▶ _Data_:
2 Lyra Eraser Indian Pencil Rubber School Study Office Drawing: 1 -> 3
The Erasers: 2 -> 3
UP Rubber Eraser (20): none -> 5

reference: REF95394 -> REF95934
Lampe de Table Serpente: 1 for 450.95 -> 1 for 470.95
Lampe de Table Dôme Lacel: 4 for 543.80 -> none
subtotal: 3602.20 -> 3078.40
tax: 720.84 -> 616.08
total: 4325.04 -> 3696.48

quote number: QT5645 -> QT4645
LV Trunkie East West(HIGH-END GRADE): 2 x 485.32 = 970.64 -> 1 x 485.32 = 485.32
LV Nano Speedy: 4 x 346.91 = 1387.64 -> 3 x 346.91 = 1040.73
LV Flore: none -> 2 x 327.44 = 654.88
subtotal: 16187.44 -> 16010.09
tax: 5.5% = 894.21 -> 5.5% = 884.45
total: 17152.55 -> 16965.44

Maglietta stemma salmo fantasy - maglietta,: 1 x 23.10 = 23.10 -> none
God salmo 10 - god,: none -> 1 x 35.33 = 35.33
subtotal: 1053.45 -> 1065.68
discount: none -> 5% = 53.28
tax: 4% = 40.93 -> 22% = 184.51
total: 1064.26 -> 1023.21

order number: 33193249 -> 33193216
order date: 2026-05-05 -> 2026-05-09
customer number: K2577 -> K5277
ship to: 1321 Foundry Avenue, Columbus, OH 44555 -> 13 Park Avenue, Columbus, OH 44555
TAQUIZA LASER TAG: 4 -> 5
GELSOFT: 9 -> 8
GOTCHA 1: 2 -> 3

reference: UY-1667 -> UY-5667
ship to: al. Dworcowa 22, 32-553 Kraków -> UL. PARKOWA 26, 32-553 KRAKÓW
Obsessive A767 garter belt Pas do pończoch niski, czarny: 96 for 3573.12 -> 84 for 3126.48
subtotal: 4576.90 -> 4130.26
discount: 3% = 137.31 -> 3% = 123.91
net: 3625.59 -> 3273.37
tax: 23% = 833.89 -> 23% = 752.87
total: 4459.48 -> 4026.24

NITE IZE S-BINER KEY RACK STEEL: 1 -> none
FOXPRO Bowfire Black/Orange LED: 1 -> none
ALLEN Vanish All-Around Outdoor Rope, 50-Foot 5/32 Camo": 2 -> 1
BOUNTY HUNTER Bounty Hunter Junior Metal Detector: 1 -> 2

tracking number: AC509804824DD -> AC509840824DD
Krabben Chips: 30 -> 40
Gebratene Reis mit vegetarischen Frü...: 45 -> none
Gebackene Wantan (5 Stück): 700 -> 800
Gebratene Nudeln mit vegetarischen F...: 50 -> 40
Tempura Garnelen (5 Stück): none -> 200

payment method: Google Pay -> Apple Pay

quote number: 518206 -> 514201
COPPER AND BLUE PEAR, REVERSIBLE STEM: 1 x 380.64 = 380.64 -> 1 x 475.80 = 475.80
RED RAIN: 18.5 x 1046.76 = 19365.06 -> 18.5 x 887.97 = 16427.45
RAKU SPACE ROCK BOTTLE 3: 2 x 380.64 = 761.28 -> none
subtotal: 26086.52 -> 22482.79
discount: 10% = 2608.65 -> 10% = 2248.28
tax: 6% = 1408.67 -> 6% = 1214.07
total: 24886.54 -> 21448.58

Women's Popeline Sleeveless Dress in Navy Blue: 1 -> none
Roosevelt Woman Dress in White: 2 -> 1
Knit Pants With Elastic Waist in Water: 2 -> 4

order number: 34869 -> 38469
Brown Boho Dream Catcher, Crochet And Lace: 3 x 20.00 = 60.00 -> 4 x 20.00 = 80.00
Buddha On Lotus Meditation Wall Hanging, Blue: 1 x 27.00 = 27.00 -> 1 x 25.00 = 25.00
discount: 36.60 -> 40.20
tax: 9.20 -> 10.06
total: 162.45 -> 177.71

▶ _Problem to work on_: Render every record verbatim. Nothing should be left out.

▶ _Answer box_:
2 Lyra Eraser Indian Pencil Rubber School Study Office Drawing: 1 -> 3
The Erasers: 2 -> 3
UP Rubber Eraser (20): none -> 5

reference: REF95394 -> REF95934
Lampe de Table Serpente: 1 for 450.95 -> 1 for 470.95
Lampe de Table Dôme Lacel: 4 for 543.80 -> none
subtotal: 3602.20 -> 3078.40
tax: 720.84 -> 616.08
total: 4325.04 -> 3696.48

quote number: QT5645 -> QT4645
LV Trunkie East West(HIGH-END GRADE): 2 x 485.32 = 970.64 -> 1 x 485.32 = 485.32
LV Nano Speedy: 4 x 346.91 = 1387.64 -> 3 x 346.91 = 1040.73
LV Flore: none -> 2 x 327.44 = 654.88
subtotal: 16187.44 -> 16010.09
tax: 5.5% = 894.21 -> 5.5% = 884.45
total: 17152.55 -> 16965.44

Maglietta stemma salmo fantasy - maglietta,: 1 x 23.10 = 23.10 -> none
God salmo 10 - god,: none -> 1 x 35.33 = 35.33
subtotal: 1053.45 -> 1065.68
discount: none -> 5% = 53.28
tax: 4% = 40.93 -> 22% = 184.51
total: 1064.26 -> 1023.21

order number: 33193249 -> 33193216
order date: 2026-05-05 -> 2026-05-09
customer number: K2577 -> K5277
ship to: 1321 Foundry Avenue, Columbus, OH 44555 -> 13 Park Avenue, Columbus, OH 44555
TAQUIZA LASER TAG: 4 -> 5
GELSOFT: 9 -> 8
GOTCHA 1: 2 -> 3

reference: UY-1667 -> UY-5667
ship to: al. Dworcowa 22, 32-553 Kraków -> UL. PARKOWA 26, 32-553 KRAKÓW
Obsessive A767 garter belt Pas do pończoch niski, czarny: 96 for 3573.12 -> 84 for 3126.48
subtotal: 4576.90 -> 4130.26
discount: 3% = 137.31 -> 3% = 123.91
net: 3625.59 -> 3273.37
tax: 23% = 833.89 -> 23% = 752.87
total: 4459.48 -> 4026.24

NITE IZE S-BINER KEY RACK STEEL: 1 -> none
FOXPRO Bowfire Black/Orange LED: 1 -> none
ALLEN Vanish All-Around Outdoor Rope, 50-Foot 5/32 Camo": 2 -> 1
BOUNTY HUNTER Bounty Hunter Junior Metal Detector: 1 -> 2

tracking number: AC509804824DD -> AC509840824DD
Krabben Chips: 30 -> 40
Gebratene Reis mit vegetarischen Frü...: 45 -> none
Gebackene Wantan (5 Stück): 700 -> 800
Gebratene Nudeln mit vegetarischen F...: 50 -> 40
Tempura Garnelen (5 Stück): none -> 200

payment method: Google Pay -> Apple Pay

quote number: 518206 -> 514201
COPPER AND BLUE PEAR, REVERSIBLE STEM: 1 x 380.64 = 380.64 -> 1 x 475.80 = 475.80
RED RAIN: 18.5 x 1046.76 = 19365.06 -> 18.5 x 887.97 = 16427.45
RAKU SPACE ROCK BOTTLE 3: 2 x 380.64 = 761.28 -> none
subtotal: 26086.52 -> 22482.79
discount: 10% = 2608.65 -> 10% = 2248.28
tax: 6% = 1408.67 -> 6% = 1214.07
total: 24886.54 -> 21448.58

Women's Popeline Sleeveless Dress in Navy Blue: 1 -> none
Roosevelt Woman Dress in White: 2 -> 1
Knit Pants With Elastic Waist in Water: 2 -> 4

order number: 34869 -> 38469
Brown Boho Dream Catcher, Crochet And Lace: 3 x 20.00 = 60.00 -> 4 x 20.00 = 80.00
Buddha On Lotus Meditation Wall Hanging, Blue: 1 x 27.00 = 27.00 -> 1 x 25.00 = 25.00
discount: 36.60 -> 40.20
tax: 9.20 -> 10.06
total: 162.45 -> 177.71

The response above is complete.